Sebban C, Blanchard L, Bruschi M, Guerlesquin F
Unité de Bioénergétique et Ingénierie des Protéines, IFRC1, CNRS, Marseille, France.
FEMS Microbiol Lett. 1995 Nov 1;133(1-2):143-9. doi: 10.1111/j.1574-6968.1995.tb07875.x.

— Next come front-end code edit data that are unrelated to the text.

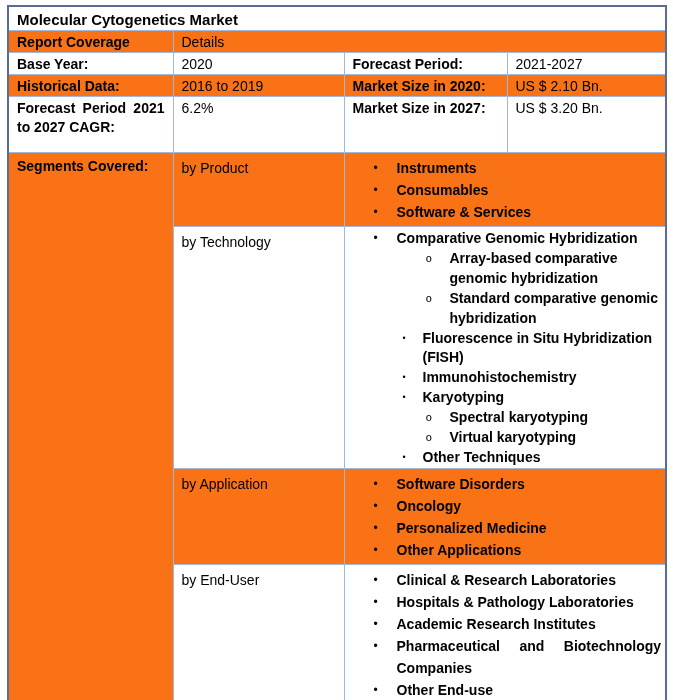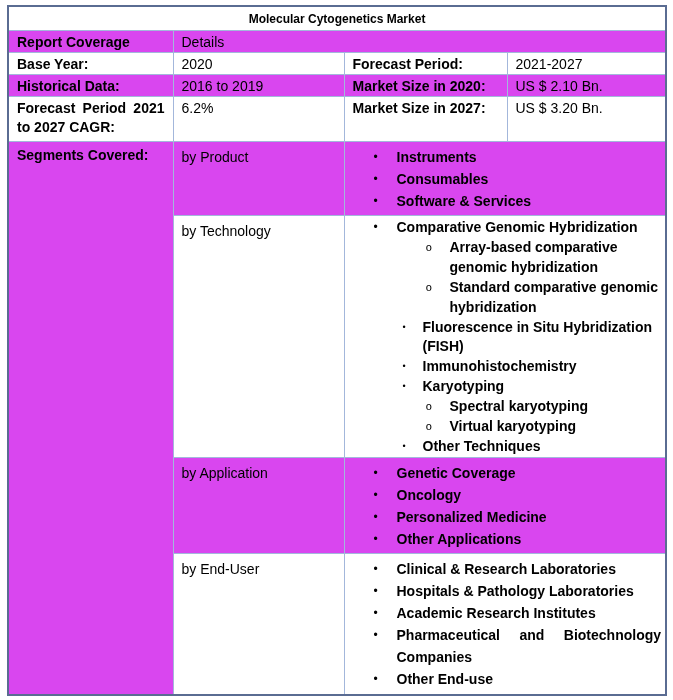"Molecular Cytogenetics Market" .title-cell { font-size: 12px -> 15px; text-align: center -> left }
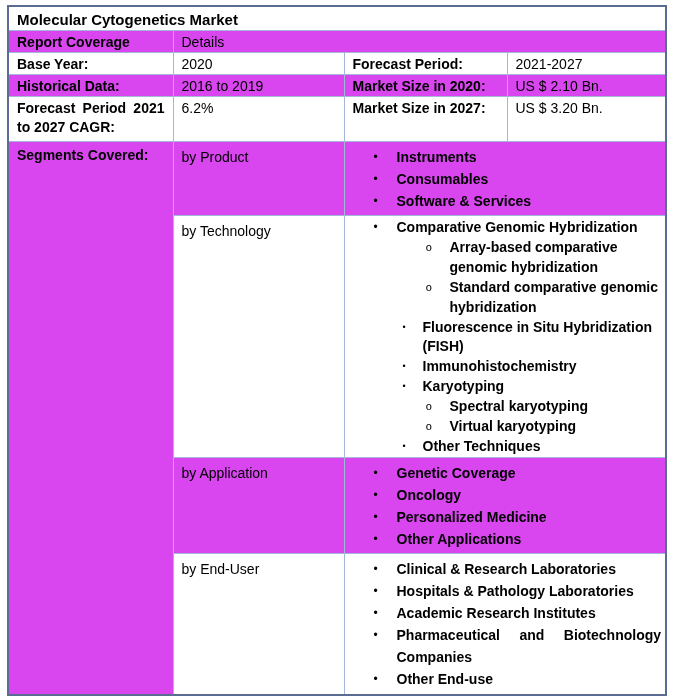"Report Coverage" .blue { background: #d946ef -> #f97316 }
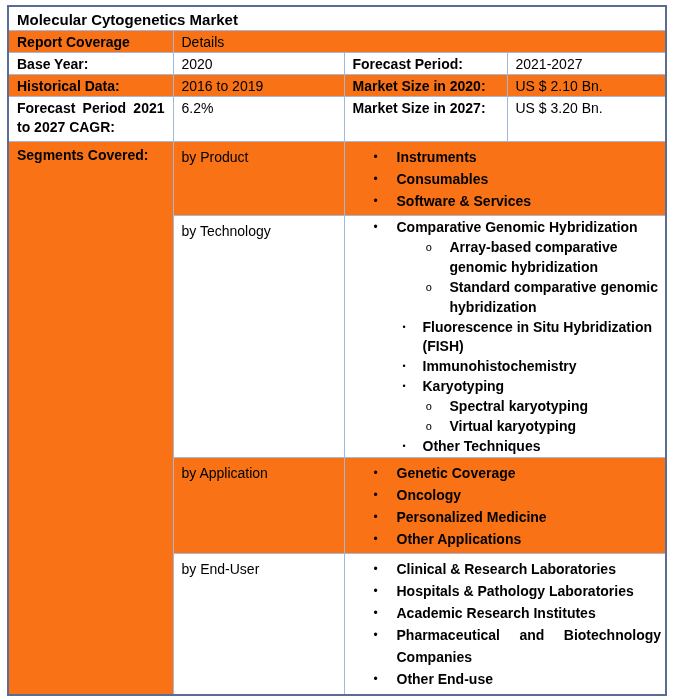"Forecast Period 2021 to 2027" .r-f3 { height: 45px -> 56px }
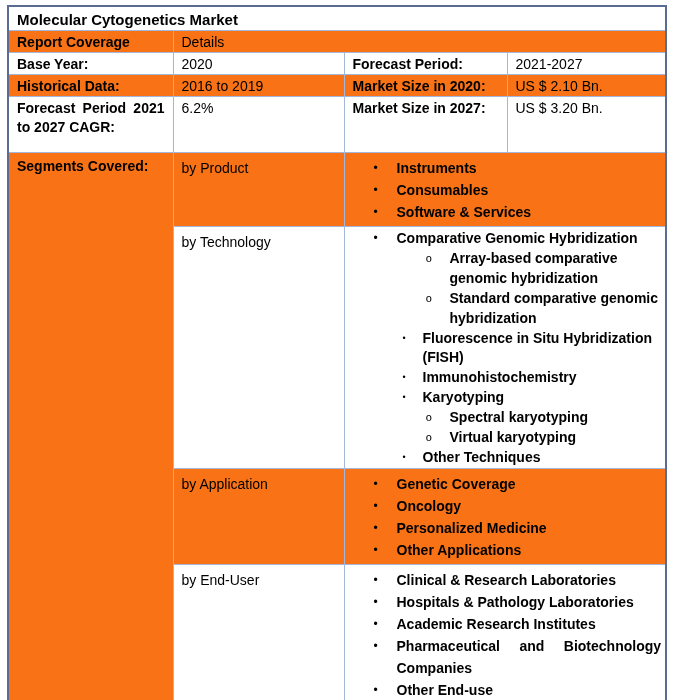"Genetic Coverage" div.txt { text: Genetic Coverage -> Software Disorders }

Formate dehydrogenase from Desulfovibrio vulgaris Hildenborough, a sulfate-reducing bacterium, has been isolated and characterized. The enzyme is composed of three subunits. A high molecular mass subunit (83,500 Da) is proposed to contain a molybdenum cofactor, a 27,000 Da subunit is found to be similar to the Fe-S subunit of the formate dehydrogenase from Escherichia coli and a low molecular mass subunit (14,000 Da) holds a c-type heme. The presence of heme c in formate dehydrogenase is reported for the first time and is correlated to the peculiar low oxidoreduction potential of the metabolism of these strictly anaerobic bacteria. In vitro measurements have shown that a monoheme cytochrome probably acts as a physiological partner of the enzyme in the periplasm.
已分离并鉴定了来自硫酸盐还原菌希登伯勒脱硫弧菌的甲酸脱氢酶。该酶由三个亚基组成。一个高分子量亚基(83,500道尔顿)被认为含有钼辅因子,一个27,000道尔顿的亚基被发现与大肠杆菌甲酸脱氢酶的铁硫亚基相似,而一个低分子量亚基(14,000道尔顿)含有一个c型血红素。首次报道了甲酸脱氢酶中存在血红素c,这与这些严格厌氧菌代谢特有的低氧化还原电位相关。体外测量表明,一种单血红素细胞色素可能在周质中作为该酶的生理伴侣发挥作用。